La finale de la Coupe du monde 2026, qui doit opposer l’Espagne à l’Argentine dimanche 19 juillet au stade New York New Jersey (East Rutherford), se déroule sous la menace d’une pollution atmosphérique exceptionnelle. Depuis plusieurs jours, les fumées provenant des incendies de forêt qui ravagent le Canada se sont abattues sur le nord-est des États-Unis, provoquant une dégradation massive de la qualité de l’air.
Les autorités sanitaires de l’État de New York et du New Jersey ont émis un avis d’alerte à la santé, recommandant aux populations de limiter les efforts en extérieur et, si possible, de rester à l’intérieur. Selon les mesures effectuées dans l’ouest de l’État de New York, la qualité de l’air a été classée comme « très malsaine », tandis que dans la région métropolitaine de New York, elle était considérée comme « malsaine ». De nombreux habitants de la mégapole ont été aperçus portant des masques de protection.
Un stade presque invisible
Un accéléré vidéo montre le stade New York New Jersey, enceinte de la finale, disparaître progressivement dans une brume ocre. Les gratte-ciel de Manhattan, dont l’Empire State Building, ainsi que la statue de la Liberté, étaient également masqués par la fumée. Plus de 800 incendies actifs étaient recensés au Canada au moment de l’alerte, selon les autorités.

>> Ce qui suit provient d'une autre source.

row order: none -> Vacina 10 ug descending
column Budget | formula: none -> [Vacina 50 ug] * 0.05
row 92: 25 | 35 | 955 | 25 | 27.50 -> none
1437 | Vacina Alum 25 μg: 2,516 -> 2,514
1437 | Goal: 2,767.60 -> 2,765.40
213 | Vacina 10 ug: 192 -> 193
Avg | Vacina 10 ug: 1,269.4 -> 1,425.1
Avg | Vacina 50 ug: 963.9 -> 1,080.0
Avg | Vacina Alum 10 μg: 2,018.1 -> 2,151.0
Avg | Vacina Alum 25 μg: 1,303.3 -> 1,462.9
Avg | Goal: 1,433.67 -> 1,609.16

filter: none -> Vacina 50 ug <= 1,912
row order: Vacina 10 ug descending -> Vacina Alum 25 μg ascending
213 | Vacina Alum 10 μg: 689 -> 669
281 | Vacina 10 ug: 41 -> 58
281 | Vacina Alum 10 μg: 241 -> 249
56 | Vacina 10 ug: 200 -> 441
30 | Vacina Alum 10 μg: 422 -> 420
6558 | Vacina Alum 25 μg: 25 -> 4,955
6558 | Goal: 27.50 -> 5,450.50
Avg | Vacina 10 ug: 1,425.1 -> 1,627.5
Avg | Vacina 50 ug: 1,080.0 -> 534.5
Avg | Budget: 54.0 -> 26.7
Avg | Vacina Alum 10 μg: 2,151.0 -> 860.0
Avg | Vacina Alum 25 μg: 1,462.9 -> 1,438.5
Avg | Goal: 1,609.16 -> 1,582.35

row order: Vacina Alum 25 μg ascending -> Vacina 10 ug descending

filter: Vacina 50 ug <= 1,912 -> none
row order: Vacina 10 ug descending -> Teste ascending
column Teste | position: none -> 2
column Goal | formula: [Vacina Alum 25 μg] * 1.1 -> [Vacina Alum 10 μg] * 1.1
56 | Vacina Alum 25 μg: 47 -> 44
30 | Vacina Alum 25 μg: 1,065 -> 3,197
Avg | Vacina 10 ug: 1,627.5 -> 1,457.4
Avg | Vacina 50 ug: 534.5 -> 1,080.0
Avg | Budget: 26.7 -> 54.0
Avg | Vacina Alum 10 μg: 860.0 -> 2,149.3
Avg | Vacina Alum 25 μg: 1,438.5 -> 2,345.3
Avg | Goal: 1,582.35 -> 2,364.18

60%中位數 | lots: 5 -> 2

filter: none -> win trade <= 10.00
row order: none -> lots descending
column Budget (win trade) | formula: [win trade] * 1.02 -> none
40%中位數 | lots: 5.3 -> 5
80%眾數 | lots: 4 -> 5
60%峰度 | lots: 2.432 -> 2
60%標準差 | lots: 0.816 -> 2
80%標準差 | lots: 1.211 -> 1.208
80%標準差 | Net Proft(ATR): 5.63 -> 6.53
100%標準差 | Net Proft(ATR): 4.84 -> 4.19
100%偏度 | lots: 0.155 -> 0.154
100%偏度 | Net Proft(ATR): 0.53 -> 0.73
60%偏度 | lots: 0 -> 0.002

Les deux équipes finalistes ont abordé la situation de manière différente. L’Espagne, arrivée au New Jersey mercredi soir après sa victoire en demi-finale contre la France au Texas, s’est entraînée en extérieur jeudi, sans paraître affectée par la qualité de l’air. La sélection n’a pas communiqué sur d’éventuelles inquiétudes. L’Argentine, quant à elle, est restée en Géorgie après avoir éliminé l’Angleterre en demi-finale, et doit commencer ses entraînements au New Jersey vendredi après-midi.
Des danseuses et des footballeuses en première ligne
Des centaines de jeunes danseurs et danseuses doivent participer au spectacle de la finale. Dan Edgar, un parent d’une artiste, a rapporté les difficultés de sa fille Kaitlynn, qui s’entraînait jeudi dans le stade. « Elle m’a envoyé un message disant que c’était mauvais dehors, que c’était dur de danser. On sent l’air, il est lourd », a-t-il confié.
Le football professionnel féminin américain a déjà été confronté aux conséquences de cette pollution. La rencontre de la National Women’s Soccer League (NWSL) entre Gotham FC et Washington Spirit, disputée mercredi soir au Citi Field dans le Queens, a eu lieu sous un ciel orange. En raison de l’indice de qualité de l’air, le règlement de la NWSL imposait aux joueuses deux pauses supplémentaires par mi-temps. Après le match, l’attaquante du Washington Spirit, Trinity Rodman, a estimé que la partie n’aurait pas dû avoir lieu. « Sans chercher d’excuses, je pense que des deux côtés nous étions tous à dire “encore une pause, encore une pause” », a-t-elle déclaré.
Un précédent inquiétant pour la finale
Alors que des orages ont traversé la région en début de semaine, perturbant les déplacements, la question d’un éventuel report de la finale n’a pas été évoquée officiellement. Les organisateurs et la FIFA n’ont pas commenté les conditions atmosphériques. La finale est prévue dimanche à 20 heures (heure locale).
Les incendies canadiens, qui brûlent depuis plusieurs semaines, continuent de produire d’immenses panaches de fumée qui dérivent vers le sud. Déjà en juin 2023, des fumées similaires avaient plongé New York dans une brume record. La persistance de ces phénomènes, liés au changement climatique, interroge sur la capacité des grandes manifestations sportives à s’adapter à des épisodes de pollution de plus en plus fréquents.